© Dexter D. Cohen

Venedig: Wir haben schon mal über die Mauern von Arsenale und Giardini gespäht und die Highlights und Themen notiert. Fest steht jetzt schon: Der Event wird südlicher, weiblicher und jünger. Kein schlechter Anfang.

11.05.2023 - By Maik Novotny

Veränderung – das schien das Motto der letzten Architekturbiennale in Venedig gewesen zu sein, wenn auch eher ein unfreiwilliges. Aufgrund der Coronapandemie wurde ihre Eröffnung mehrfach verschoben und die nachfolgende Kunstbiennale gleich mit. Die von Kurator Hashim Sarkis gestellte Frage »How will we live together?« bekam durch das Social ­Distancing eine ganz neue Dringlichkeit.

Labor der Zukunft

Die 18. Biennale eröffnet am 20. Mai dieses Jahres nach Plan, es scheint also alles wieder in geregelten Bahnen zu verlaufen an den Ausstellungsorten Arsenale und Giardini. Doch den Change hat man vorsichtshalber schon von vornherein ins Programm genommen. »Von Anfang an war klar, dass die Veränderung unser Hauptthema sein würde. Aber was bedeutet es, ein Akteur der Veränderung zu sein?« fragt die ghanaisch-schottische Architektin Lesley Lokko, die erste schwarze Kuratorin der ­Biennale. Sie stellt die diesjährige Ausstellung unter das Motto »Laboratory of the Future« und griff von Beginn an auch die Diskussionen um das Event selbst auf, die während Corona noch lauter geworden waren: Ist der Aufwand an ­Material, Menschen und Reisekosten für diese Architektur-Selbstbeschau wirklich noch zu rechtfertigen? Kann man ans Klimagewissen und ans nachhaltige Bauen appellieren, während man selbst mit großem CO2-Fußabrdruck durch die fragile Lagunenstadt stapft?

Ja und nein. Auch 2023 wird sich die Architekturprominenz bei vielen Gläsern Spritz auf die Schultern klopfen, doch Lesley Lokko hat für einige Veränderungen gesorgt und wichtige Schwerpunkte verschoben. Mehr als die Hälfte der 89 Teilnehmer:innen der Hauptausstellung haben afrikanische Wurzeln, die Hälfte ist weiblich, das Durchschnittsalter ist jünger als zuvor, die großen Player sind in der Minderheit.

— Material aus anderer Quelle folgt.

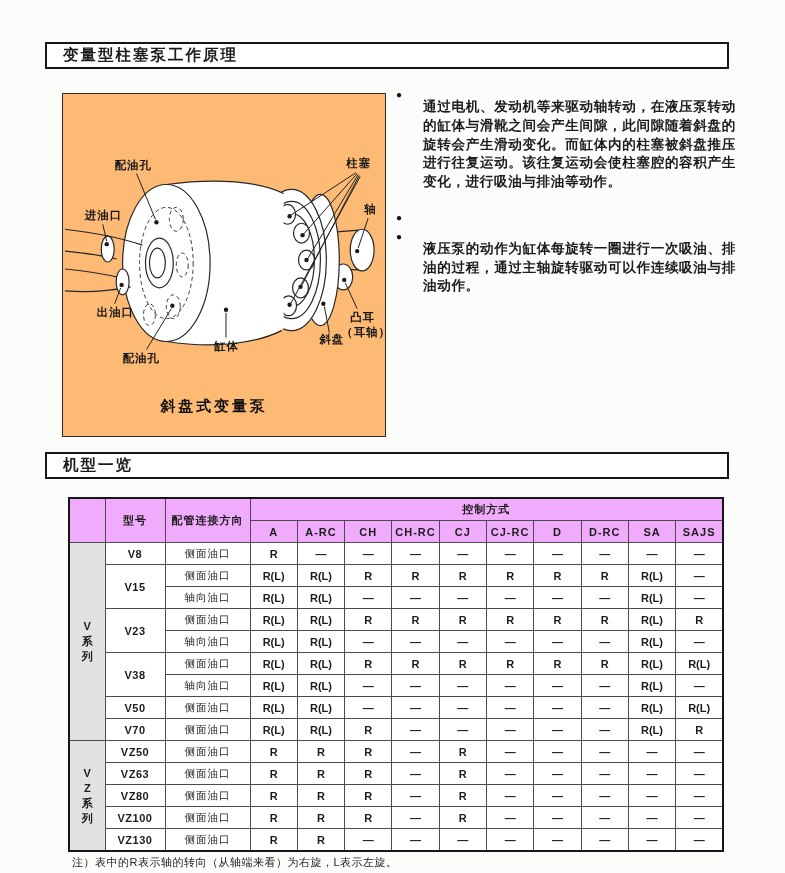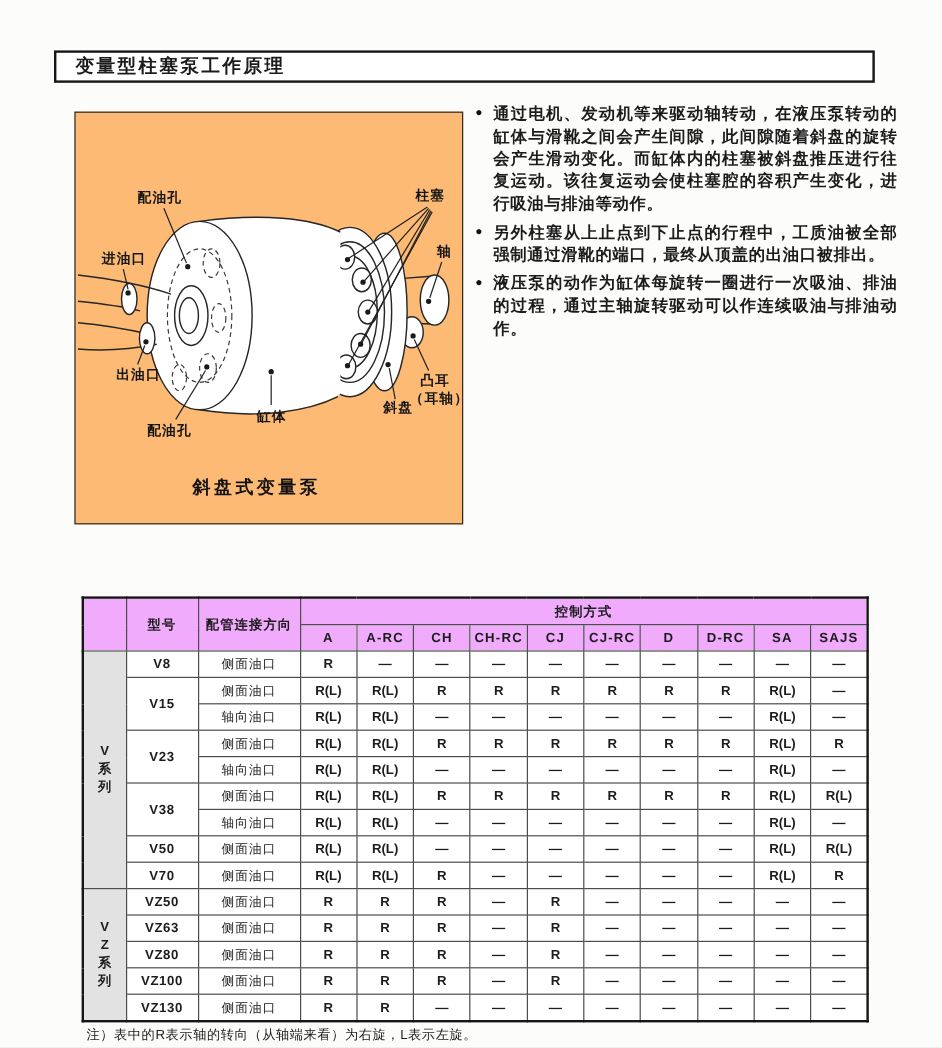--- a/index.html
+++ b/index.html
@@ -40,7 +40,7 @@
     flex:1; font-size:13.6px; line-height:1.38; font-weight:600;
     text-align:justify; letter-spacing:0.6px;
   }
-  .bullet .text p { margin:0; }
+  .bullet .text p { margin:12px; }
 
   .table-wrap { position:absolute; left:68px; top:497px; }
   table.model-table {

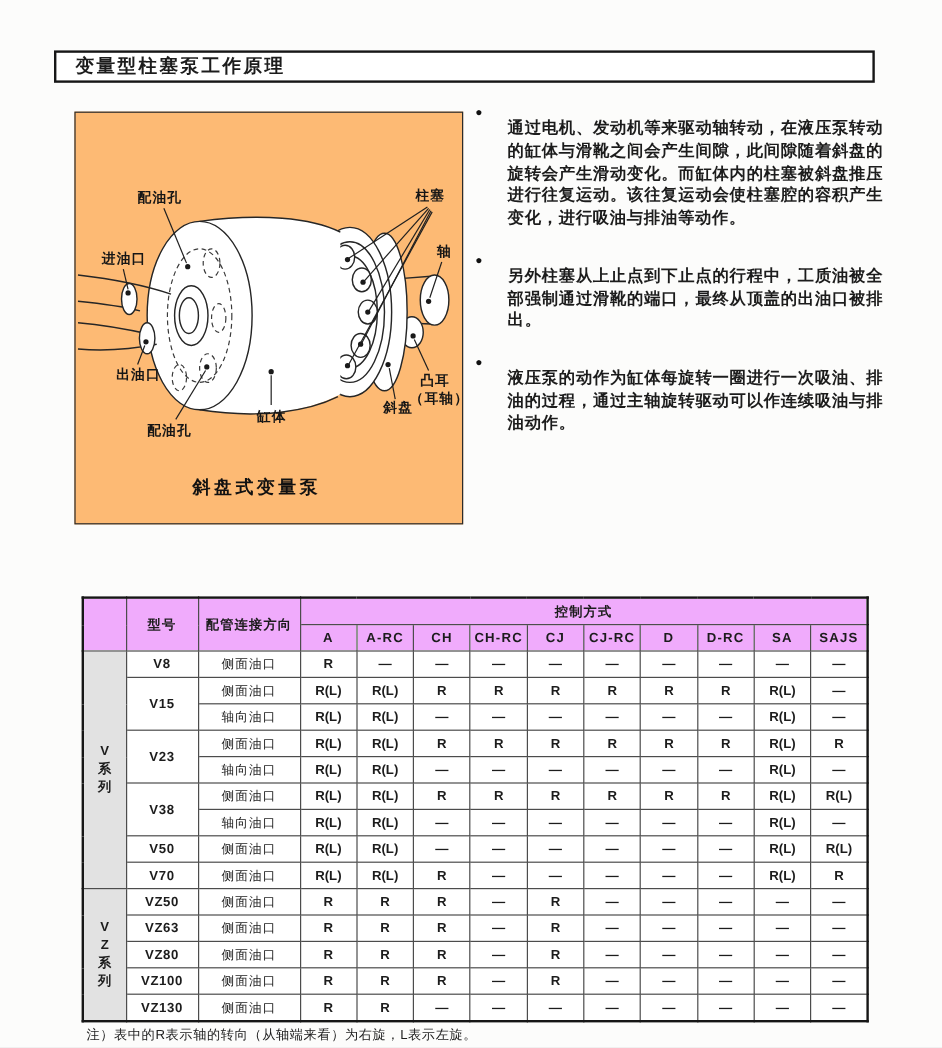--- a/index.html
+++ b/index.html
@@ -164,7 +164,6 @@
     <div class="bullet">
       <span class="dot">●</span>
       <div class="text">
-        <p>另外柱塞从上止点到下止点的行程中，工质油被全部强制通过滑靴的端口，最终从顶盖的出油口被排出。</p>
       </div>
     </div>
     <div class="bullet">

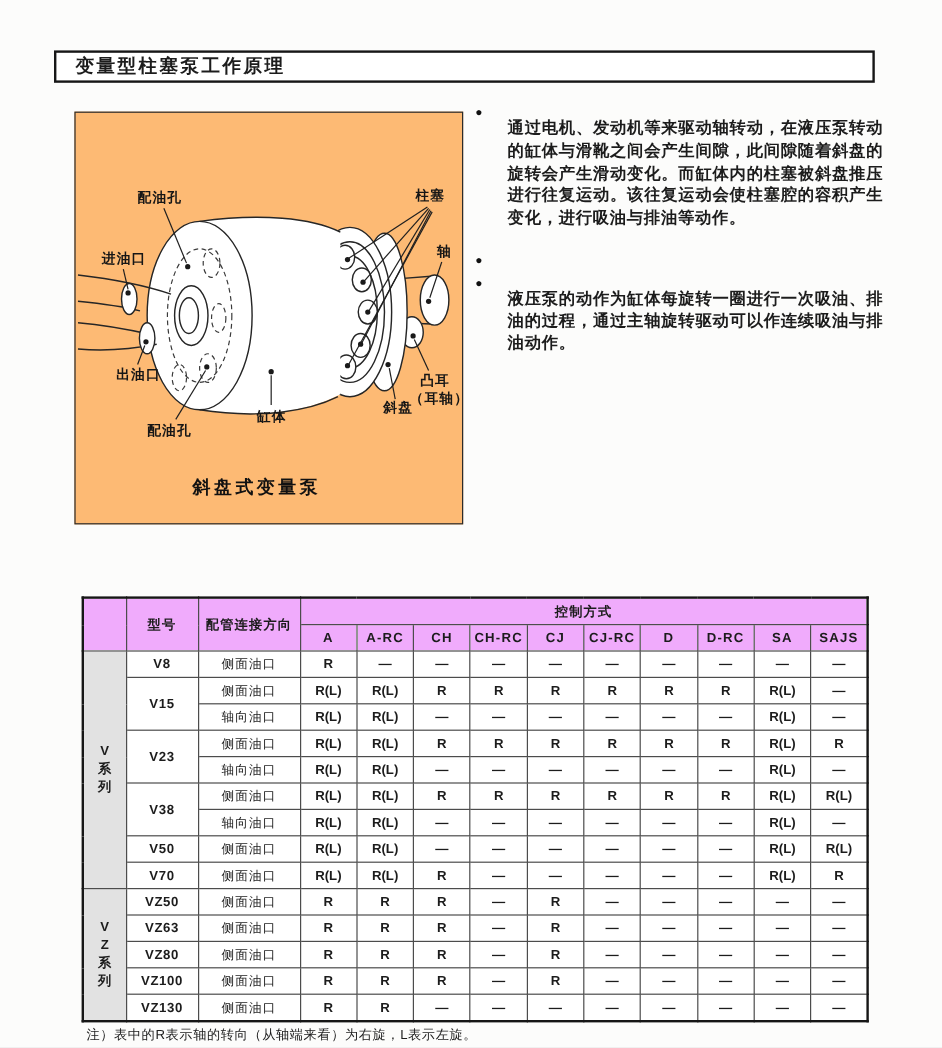--- a/index.html
+++ b/index.html
@@ -174,6 +174,9 @@
     </div>
   </div>
 
+  <div class="title-bar" id="section2-title">
+    <span>机型一览</span>
+  </div>
 
   <div class="table-wrap">
     <table class="model-table">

Die Schlagworte Dekolonisierung und Dekarbonisierung werden also mit viel Bedeutung gefüllt, die Klimakatastrophe schwebt über allem.

Nicht nur in der zentralen Ausstellung, sondern auch in vielen Nationenpavillons wird dem fossilen Zeitalter der Kampf angesagt. Die USA widmen sich dem Thema Plastik, Finnland der spar­samen Toilette, Spanien dem Thema Ernährung. Das Thema Ressourcen wird mehr noch als 2021 überall auftauchen. Der belgische Pavillon macht sie ebenso zum Hauptthema wie der deutsche, und in der Ausstellungsarchitektur werden Materialien wiederverwertet, wo es nur geht. Auch am Social Turn der Architektur wird weiter gedreht, also: weg vom Elitären und Schillernden.

Augen auf Austria

Ganz besonders gespannt sein darf man dieses Jahr auf den Beitrag Österreichs. Nachdem ­dieser in den letzten Jahren wahlweise harmlos, beliebig oder verkopft war, wurde schon die so ungewöhnliche wie bestechende Kombination des jungen Kollektivs AKT mit der lebenden Architekturlegende Hermann Czech freudig begrüßt. Ihr Plan ist, den Pavillon für die Anrainer:innen zu öffnen und damit auch den Ausverkauf und Bevölkerungsschwund der vom Overtourism geplagten Stadt zu ­thematisieren. Hoffen wir, dass es klappt! Es dürfte also ausreichend Content geliefert werden, der das Besucher:innen-Gewissen wieder beruhigt und für reichlich Diskussionen sorgt. Und auch diesmal werden, wie jedes Jahr, wieder manche fordern, den ganzen ­Zirkus abzuschaffen. Das gehört schließlich zur Biennale-Folklore.

Apropos Zirkus: Damit der mahnende Zeigefinger nicht alles erdrückt, wird das von Rolex gesponserte Begleitprogramm »Carnival« ein halbes Jahr lang mit Events, Filmen und Performances die Hallen, Gärten, Kanäle und Piazze Venedigs beleben. Abre tutte le porte!